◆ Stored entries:

_____

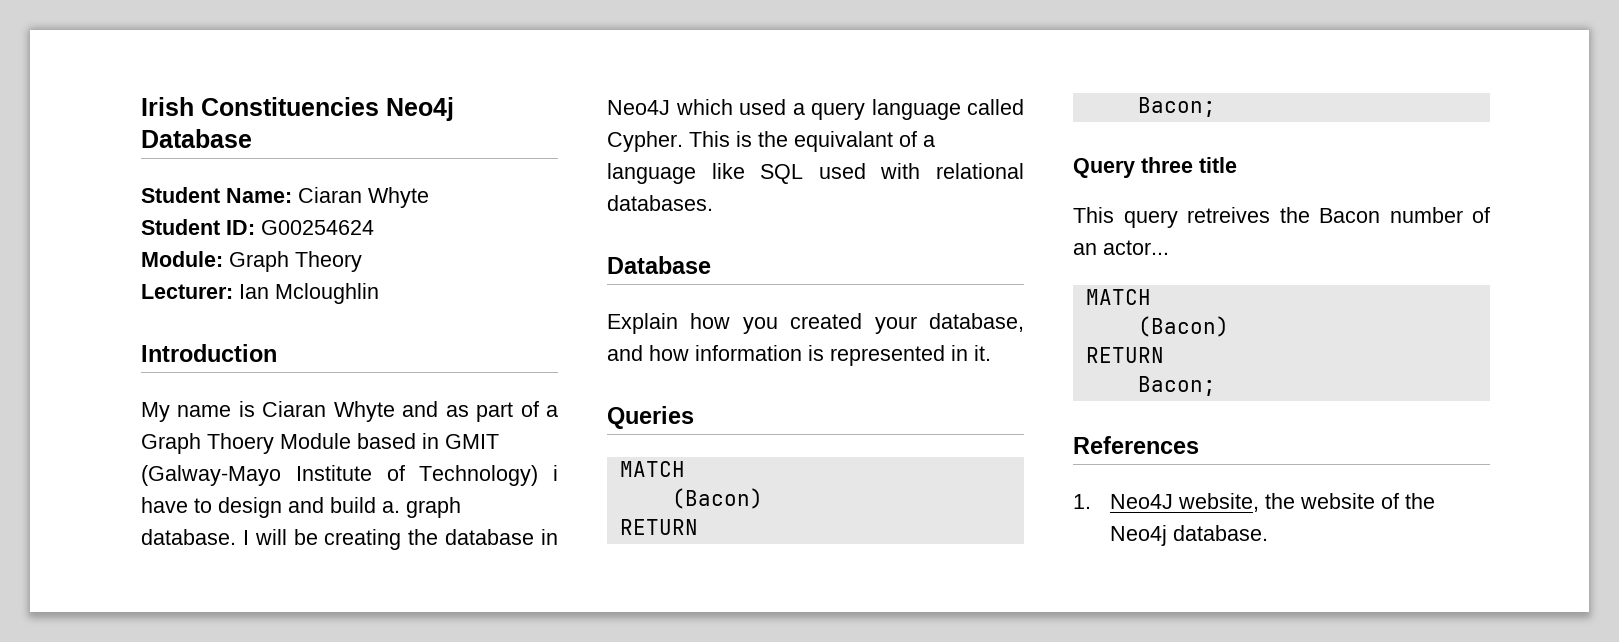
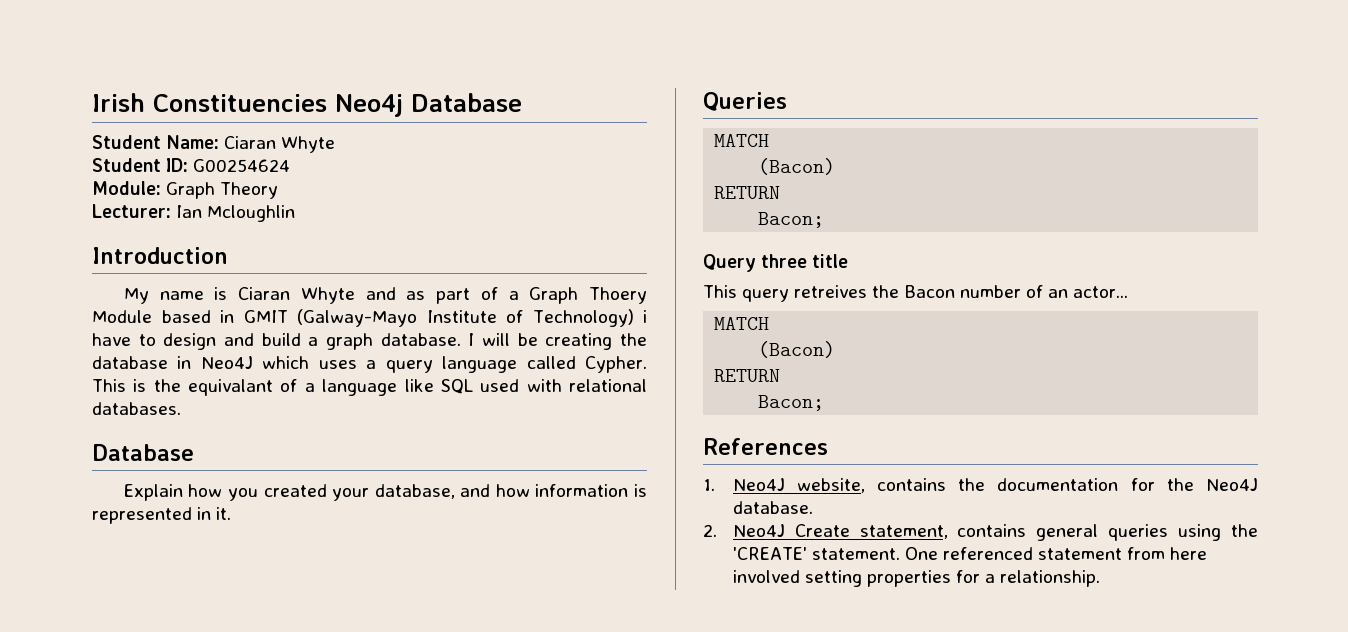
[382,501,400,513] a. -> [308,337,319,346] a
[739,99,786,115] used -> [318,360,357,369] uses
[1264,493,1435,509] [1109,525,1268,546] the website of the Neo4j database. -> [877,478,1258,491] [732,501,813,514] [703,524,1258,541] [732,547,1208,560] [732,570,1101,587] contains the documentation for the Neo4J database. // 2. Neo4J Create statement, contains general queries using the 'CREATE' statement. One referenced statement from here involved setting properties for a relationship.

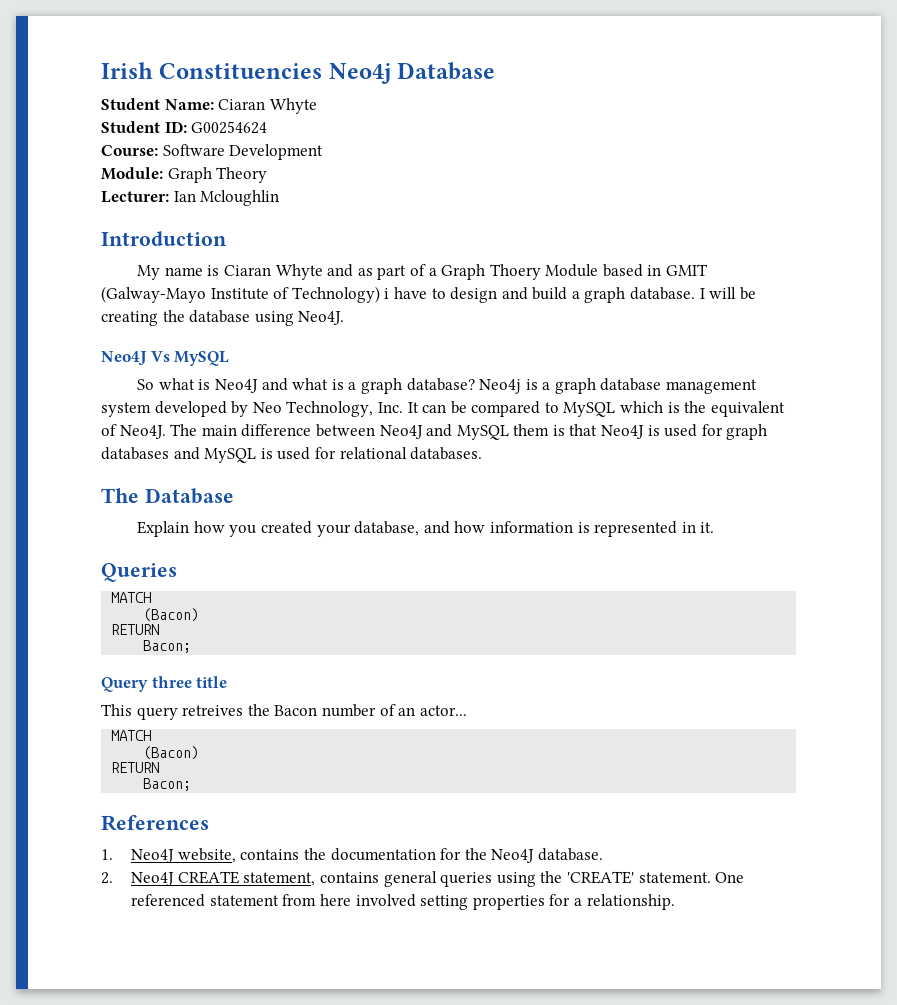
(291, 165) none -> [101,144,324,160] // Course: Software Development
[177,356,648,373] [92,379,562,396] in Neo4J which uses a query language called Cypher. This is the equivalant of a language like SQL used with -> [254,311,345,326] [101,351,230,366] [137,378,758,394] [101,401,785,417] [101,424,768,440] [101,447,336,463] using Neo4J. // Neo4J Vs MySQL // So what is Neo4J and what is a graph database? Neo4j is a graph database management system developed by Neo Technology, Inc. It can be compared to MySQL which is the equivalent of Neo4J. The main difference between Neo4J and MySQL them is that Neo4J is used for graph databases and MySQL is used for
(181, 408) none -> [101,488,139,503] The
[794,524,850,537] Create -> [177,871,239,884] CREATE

_____

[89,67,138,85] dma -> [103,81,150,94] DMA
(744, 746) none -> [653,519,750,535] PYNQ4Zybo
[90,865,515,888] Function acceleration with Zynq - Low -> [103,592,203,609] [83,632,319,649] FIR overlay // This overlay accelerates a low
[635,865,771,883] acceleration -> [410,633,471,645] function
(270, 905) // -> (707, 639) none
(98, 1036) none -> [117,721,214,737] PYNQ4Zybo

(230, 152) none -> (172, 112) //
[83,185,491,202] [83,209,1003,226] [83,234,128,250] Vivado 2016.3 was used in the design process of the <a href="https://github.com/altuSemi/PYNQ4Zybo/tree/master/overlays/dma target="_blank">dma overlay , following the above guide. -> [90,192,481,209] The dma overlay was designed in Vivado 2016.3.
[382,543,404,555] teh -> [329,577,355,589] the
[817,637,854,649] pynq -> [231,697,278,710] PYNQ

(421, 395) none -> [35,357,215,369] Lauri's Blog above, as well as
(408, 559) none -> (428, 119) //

_____

◆ Task to complete: Please return all lines from the records that hold the word "above".

◆ Task answer:
[83,185,491,202] [83,209,1003,226] [83,234,128,250] Vivado 2016.3 was used in the design process of the <a href="https://github.com/altuSemi/PYNQ4Zybo/tree/master/overlays/dma target="_blank">dma overlay , following the above guide. -> [90,192,481,209] The dma overlay was designed in Vivado 2016.3.
(421, 395) none -> [35,357,215,369] Lauri's Blog above, as well as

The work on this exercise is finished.